Posted Date: 18-May-2008  Last Updated:   Category: Education    
Author: Member Level: Silver    Points: 3



Following are the six main non-conventional sources of energy, namely, solar energy, wind energy, biomass energy, geothermal energy, tidal energy and hydro power.

Solar Energy:

Solar energy is light and heat energy from the sun. Solar cells convert sunlight into electrical energy. Thermal collectors convert sunlight into heat energy. Solar technologies are used in watches, calculators, water pumps, space satellites, for heating water, and supplying clean electricity to the power grid. There is enough solar radiation striking the surface of the earth, to provide all of our energy needs.

Wind Energy :

Moving air, turns the blades of large windmills or generators to make electricity, or to pump water out of the ground. A high wind speed is needed to power wind generators effectively. While wind generators don’t produce any greenhouse gas emissions, they may cause vibrations, noise and visual pollution.

Biomass Energy:

Biomass is material of plants and animals that can be used for energy. This includes using wood from trees, waste from plants and manure from livestock. Biomass can be used to generate electricity, light, heat, motion and fuel. Converting biomass energy into useable energy has many environmental benefits. It uses waste materials that are usually dumped, and uses up methane (a greenhouse gas). Fuels such as ethanol can be made from biomass and used as an alternative to petrol to power motor cars.

Geothermal Energy:

Geothermal energy uses heat energy from beneath the surface of the earth. Some of this heat finds its way to the surface in the form of hot springs or geysers. Other schemes tap the heat energy by pumping water through hot dry rocks several kilometres beneath the earth’s surface.
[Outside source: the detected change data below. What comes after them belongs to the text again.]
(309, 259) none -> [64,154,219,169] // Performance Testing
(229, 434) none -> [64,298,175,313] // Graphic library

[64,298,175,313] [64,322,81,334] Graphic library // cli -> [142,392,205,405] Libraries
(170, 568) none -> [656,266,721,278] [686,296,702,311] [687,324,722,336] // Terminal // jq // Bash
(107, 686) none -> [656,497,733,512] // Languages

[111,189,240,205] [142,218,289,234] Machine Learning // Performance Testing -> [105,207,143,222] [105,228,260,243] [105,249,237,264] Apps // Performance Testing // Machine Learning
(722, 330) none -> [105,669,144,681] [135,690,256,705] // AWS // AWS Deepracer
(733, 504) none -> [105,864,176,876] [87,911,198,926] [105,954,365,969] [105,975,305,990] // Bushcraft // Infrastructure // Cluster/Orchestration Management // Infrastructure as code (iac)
Geothermal energy is used for the generation of electricity and for space and water heating in a small number of countries.

Tidal Energy:

If a dam or barrage is built across a river mouth or inlet, electricity can be obtained by the flow of water through turbines in the dam, due to the tide. The movement of waves can also drive air turbines to make electricity. Although tidal and wave energy don’t produce pollution, they can cause other environmental problems.

Hydro Power:

Fast-flowing water released from dams in mountainous areas can turn water turbines to produce electricity. While it doesn’t cause pollution, there are many other environmental impacts to consider. Ecosystems may be destroyed, cultural sites may be flooded and sometimes people need to be resettled. There are also impacts on fish breeding, loss of wildlife habitat and changes in water flow of rivers.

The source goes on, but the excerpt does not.